Wherein I replace Uptime Kuma on Nomad with Gatus on Kubernetes.
This is part 22 of my k8s migration series.
For my service monitoring needs, I’ve been using Uptime Kuma for a couple of years now. Please have a look at the repo’s Readme for a couple of screenshots, I completely forgot to make some before taking my instance down. 🤦 My main use for it was as a platform to monitor the services, not so much as a dashboard. To that end, I gathered Uptime Kuma’s data from the integrated Prometheus exporter and displayed it on my Grafana Homelab dashboard.
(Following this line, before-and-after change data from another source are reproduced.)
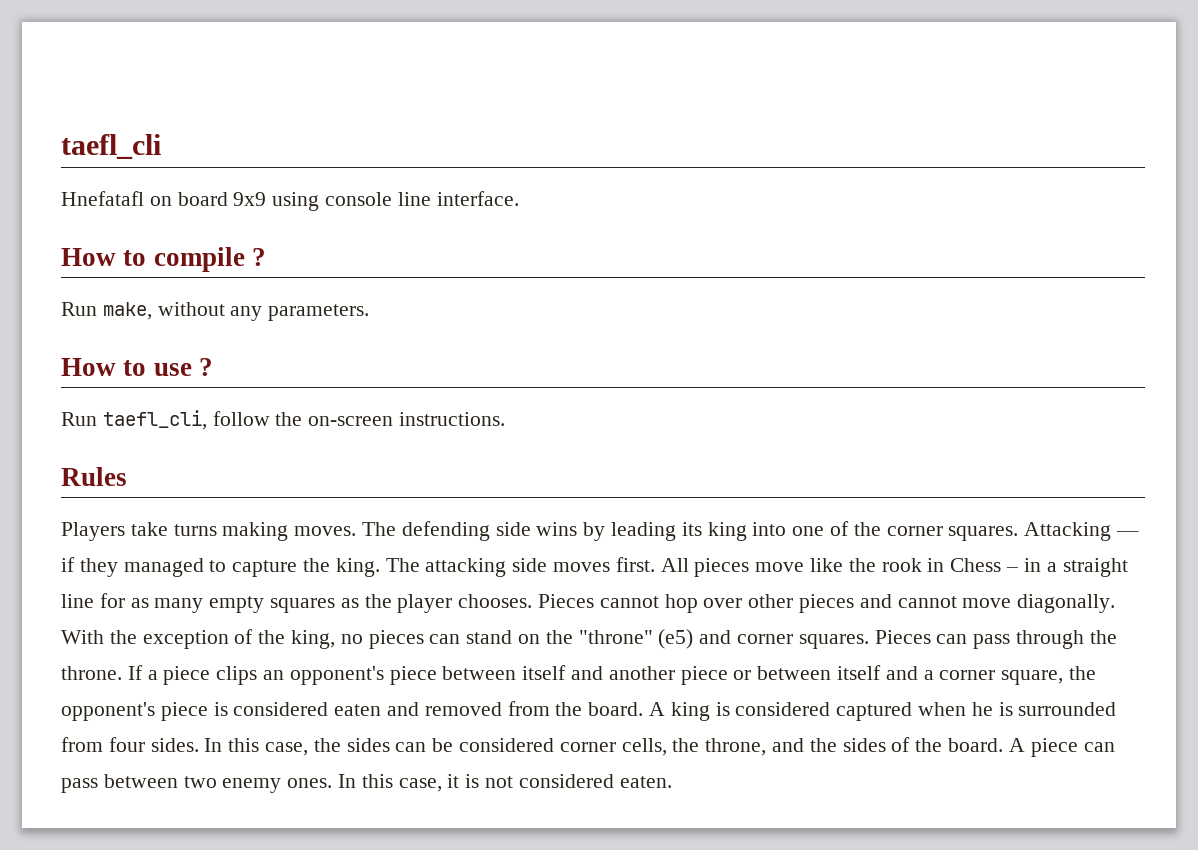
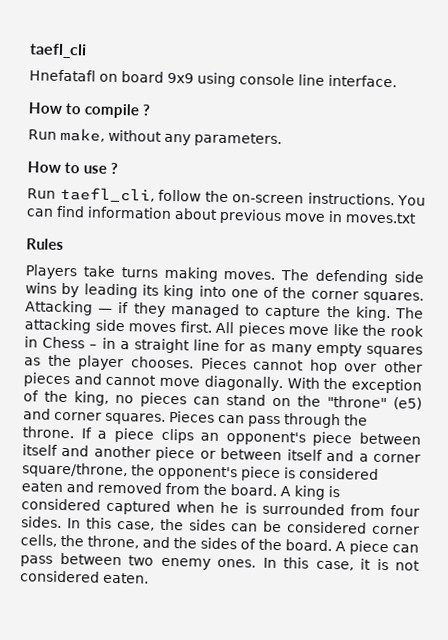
(506, 419) none -> [397,195,427,206] [26,205,417,225] You can find information about previous move in moves.txt
[1001,670,1064,685] square, -> [22,462,128,479] square/throne,

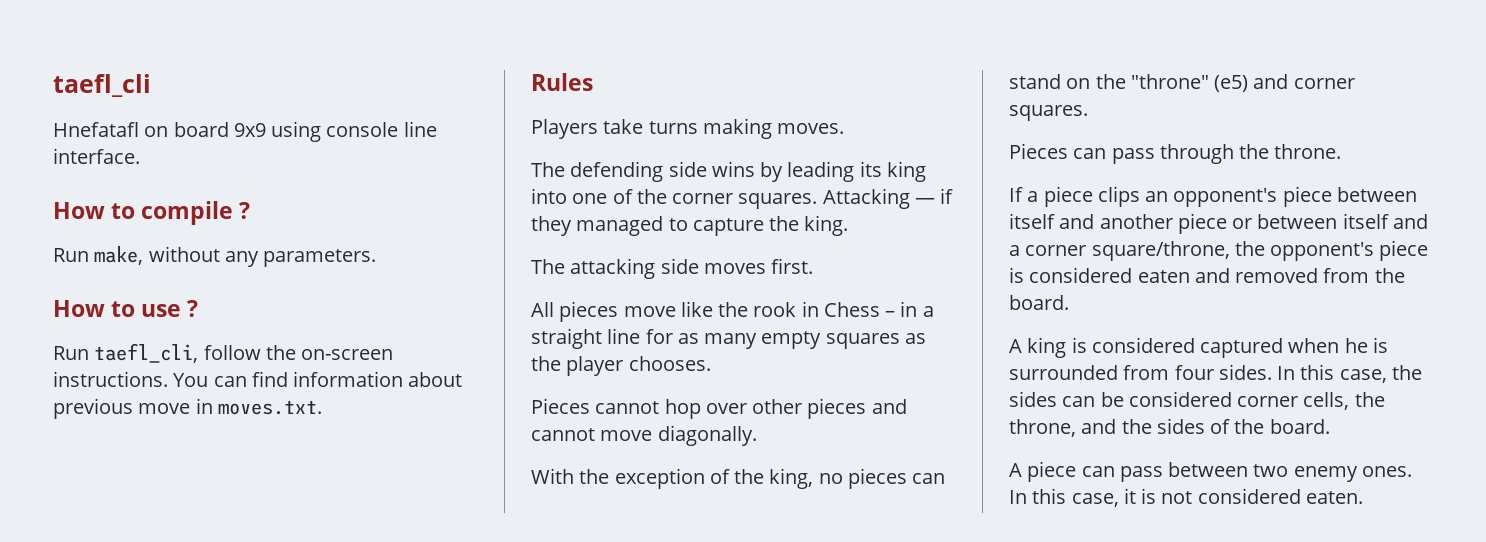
[345,212,417,224] moves.txt -> [217,400,322,415] moves.txt.
(276, 275) none -> (845, 128) //
(391, 314) none -> (849, 225) //
(212, 327) none -> (814, 266) //
(194, 362) none -> (711, 363) //
(283, 383) none -> (757, 435) //
(166, 418) none -> (1088, 113) //
(74, 432) none -> (1342, 151) //
(277, 490) none -> (1069, 302) //
(332, 545) none -> (1330, 426) //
I had two methods for monitoring services. The main one was checking their domains via Consul’s DNS. Because all my service’s health checks in the Nomad/Consul setup were done by Consul anyway, this was a pretty nice method. When a service failed its health check, Consul would remove it from its DNS and the Uptime Kuma check would start failing.
But this approach wasn’t really enough - for example, Mastodon’s service might very well be up and healthy, but I might have screwed up the Traefik configuration, meaning my dashboards were green, but Mastodon would still be unreachable. So I slowly switched to HTTP and raw TCP socket checks to make sure that the services were actually reachable, and not just healthy.
There were always two things which I didn’t like about Uptime Kuma. First, it requires some storage, because it stores its data in an SQLite database. Second, the configuration can only be done via the web UI and is then stored into the database. So no versioning of the config. And I’ve become very fond of having my Homelab configs under version control over the years.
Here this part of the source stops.